For some of you, the challenge is to grow in hopefulness. Some of you may have little hope for your future body because your focus is too much on your present body or others’ bodies. You may be tempted by religious legalists who encourage us toward extremes in ascetic living and physical exercise. As 1 Tim.4:1-8 says, …in later times some will depart from the faith… through the insincerity of liars…who forbid marriage and require abstinence from foods that God created to be received with thanksgiving…everything created by God is good, it is made holy by the word of God and prayer. 7 Have nothing to do with irreverent, silly myths. Rather train yourself for godliness; 8 for while bodily training is of some value, godliness is of value in every way, as it holds promise for the present life and also for the life to come.”

Likewise the Thessalonians were overly concerned about the bodies of their friends who had died.

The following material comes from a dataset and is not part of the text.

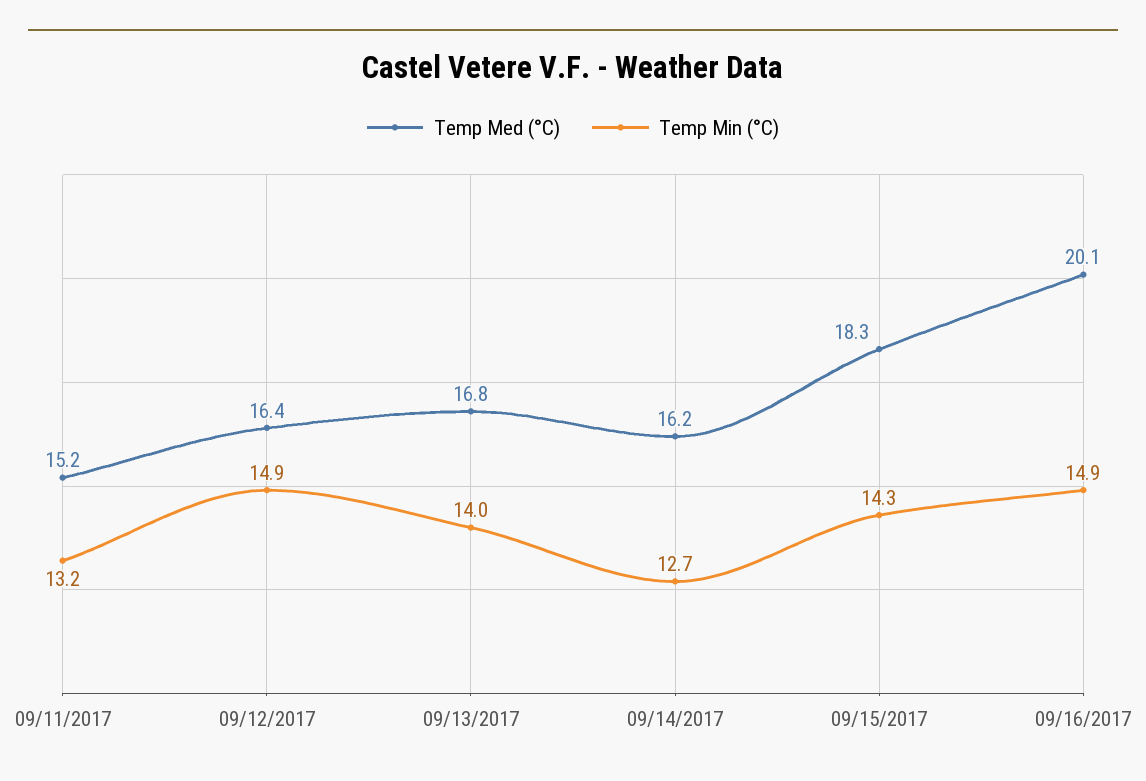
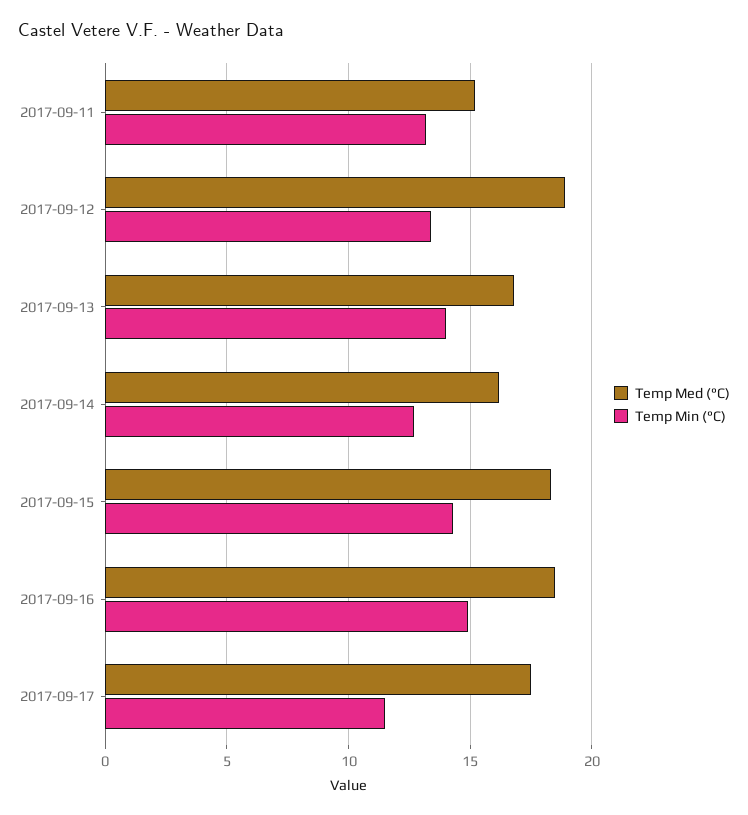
Temp Med (°C), 09/12/2017: 16.4 -> 19
Temp Min (°C), 09/12/2017: 14.9 -> 13.5
Temp Med (°C), 09/16/2017: 20.1 -> 18.5
Temp Med (°C), 2017-09-17: none -> 17.5
Temp Min (°C), 2017-09-17: none -> 11.5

They had some call an under-realized eschatology, thinking the end will never come, and that physical death means defeat. So Paul wrote, 1 Thess.4:13ff But we do not want you to be uninformed, brothers, about those who are asleep, that you may not grieve as others do who have no hope.” 15 For this we declare to you by a word from the Lord, that we who are alive, who are left until the coming of the Lord, will not precede those who have fallen asleep.  16 For the Lord himself will descend from heaven with a cry of command, with the voice of an archangel, and with the sound of the trumpet of God. And the dead in Christ will rise first.  17 Then we who are alive, who are left, will be caught up together with them in the clouds to meet the Lord in the air, and so we will always be with the Lord.   18 Therefore encourage one another with these words. Growing in hopefulness for you may mean finding a more biblical balance between your view of the present body and resurrection body.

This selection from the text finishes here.